Avoid Common Pitfalls of Green Remodeling
There are a few brands out there that claim the use of formaldehyde-free glues and finishes
If you’ve made the decision to “go green” on your next remodeling project then chances are you’re a devoted fan to conserving our planets resources for generations to come. Going green is not just a product –it’s a way of life and, once you’re committed to its cause green becomes a philosophy that you live by.
With that philosophy in mind, the last thing you want is to find out that your remodeling investment isn’t as green as you thought it was.
What is a green home?
Per the U.S. Green Building Council (USGBC), a green home is defined as:
- Using less energy
- Using less water
- Using less natural resources
- Creating less waste
- Is generally healthier to live inside
Truth or fact?
There are products being marketed today that are misleading. They claim to be green when in fact they do not live up to “green” standards. How can you tell truth from fact?
Consider bamboo floors
Bamboo floors are beautiful and are highly sought after by homeowners going green.

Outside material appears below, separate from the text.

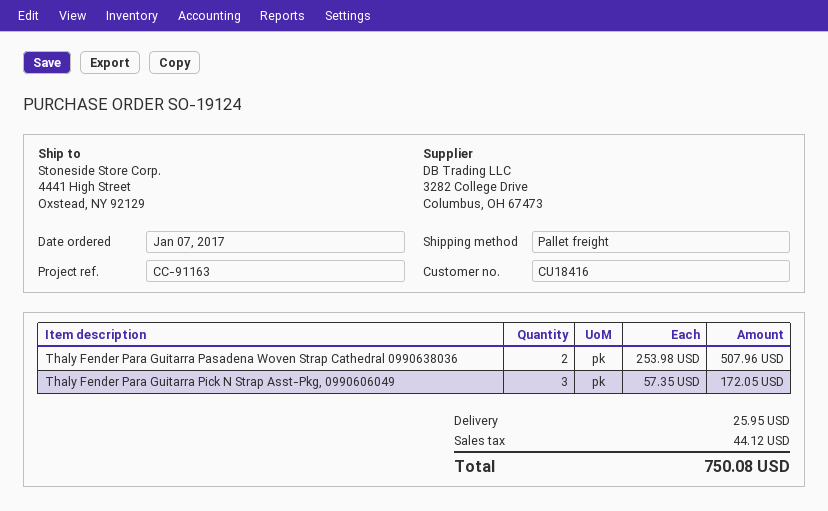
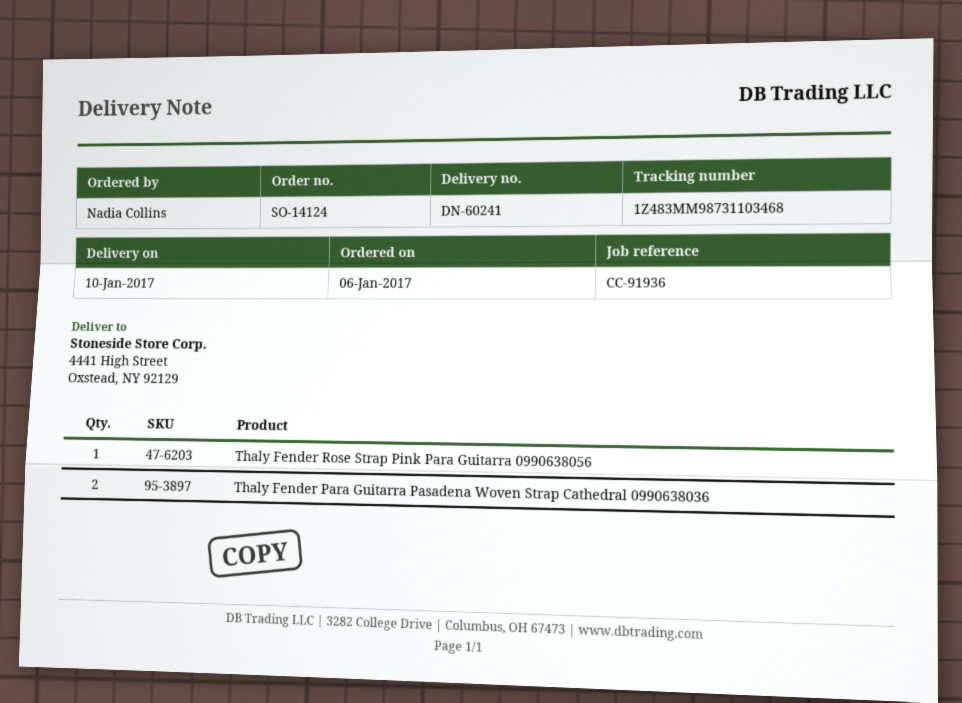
order number: SO-19124 -> SO-14124
order date: 2017-01-07 -> 2017-01-06
reference: CC-91163 -> CC-91936
Thaly Fender Para Guitarra Pick N Strap Asst-Pkg, 0990606049: 3 -> none
Thaly Fender Rose Strap Pink Para Guitarra 0990638056: none -> 1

But, what you might not know is many of those beautiful bamboo floors are put together with chemical adhesives which takes away from the green factor.
Most bamboo flooring is manufactured with adhesives that contain a urea formaldehyde resin. Cheaper bamboo floors can have formaldehyde emissions between .2 ppm and .3 ppm (parts per million.) Premium bamboo flooring contains very little formaldehyde, closer to .01 ppm. The recommended allowable ppm is .1 ppm or lower. Pay close attention to the manufacturing processes when buying products manufactured overseas.
Bogus bamboo advertising
There are a few brands out there that claim the use of formaldehyde-free glues and finishes; however, testing has shown that some of these companies are clearly not telling the truth.
The best thing you can do to check out the facts is to inquire about the volatile organic compound (VOC) and formaldehyde emissions from the specific manufacturer or distributor. You should also consider VOC and formaldehyde emissions when selecting adhesives for glue-down installations, subfloor materials, and in-the-surface finishing material.
If you’d like more information about formaldehyde visit the Environmental Protection Agency’s web site at http://www.epa.gov/iaq/formalde.html
Do your homework and avoid the pitfalls of green remodeling
Doing your homework is crucial if you want to ensure a truly green environment. This article used bamboo flooring as an example of how you could potentially choose the wrong product when your intentions were green. A great resource for green home renovation best practices and guidelines is Regreen, which was developed by the American Society of Interior Designers Foundation and the U.S. Green Building Council (USGBC) to help homeowners with their green home improvements. On their site you will learn what to look for when selecting appliances, HVAC units, flooring, windows, faucets, plumbing, paint, and everything else that pertains to home remodeling products.